WHAT THE TASK REQUIRES =>
Find every line in the data that contains the word "Metal". Return each of those lines.

*** Opening INFORMATION SUPPLIED ***

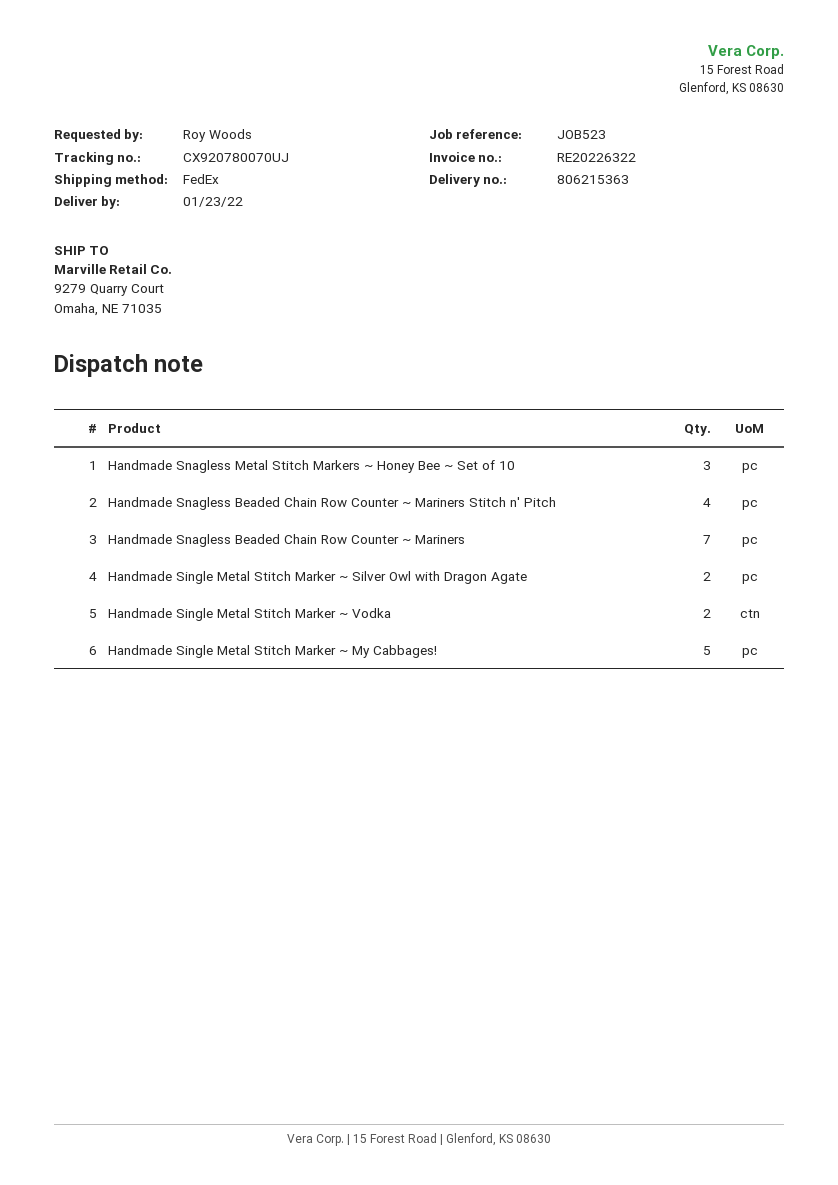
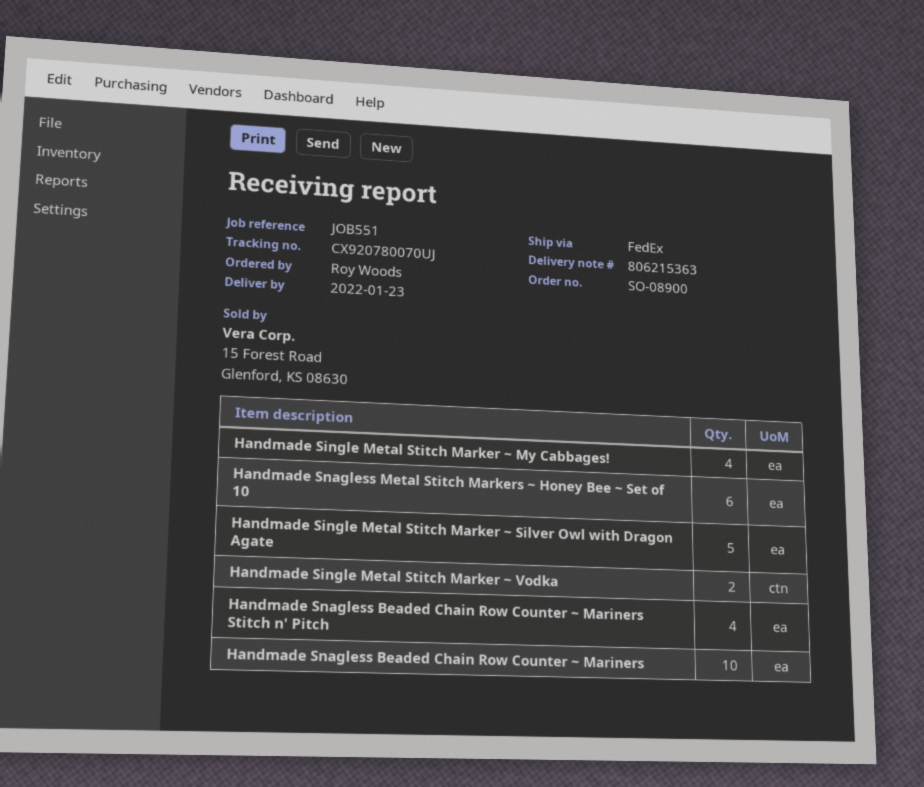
reference: JOB523 -> JOB551
Handmade Snagless Metal Stitch Markers ~ Honey Bee ~ Set of 10: 3 -> 6
Handmade Snagless Beaded Chain Row Counter ~ Mariners: 7 -> 10
Handmade Single Metal Stitch Marker ~ Silver Owl with Dragon Agate: 2 -> 5
Handmade Single Metal Stitch Marker ~ My Cabbages!: 5 -> 4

*** Closing INFORMATION SUPPLIED ***

ANSWER TO THIS TASK =>
Handmade Snagless Metal Stitch Markers ~ Honey Bee ~ Set of 10: 3 -> 6
Handmade Single Metal Stitch Marker ~ Silver Owl with Dragon Agate: 2 -> 5
Handmade Single Metal Stitch Marker ~ My Cabbages!: 5 -> 4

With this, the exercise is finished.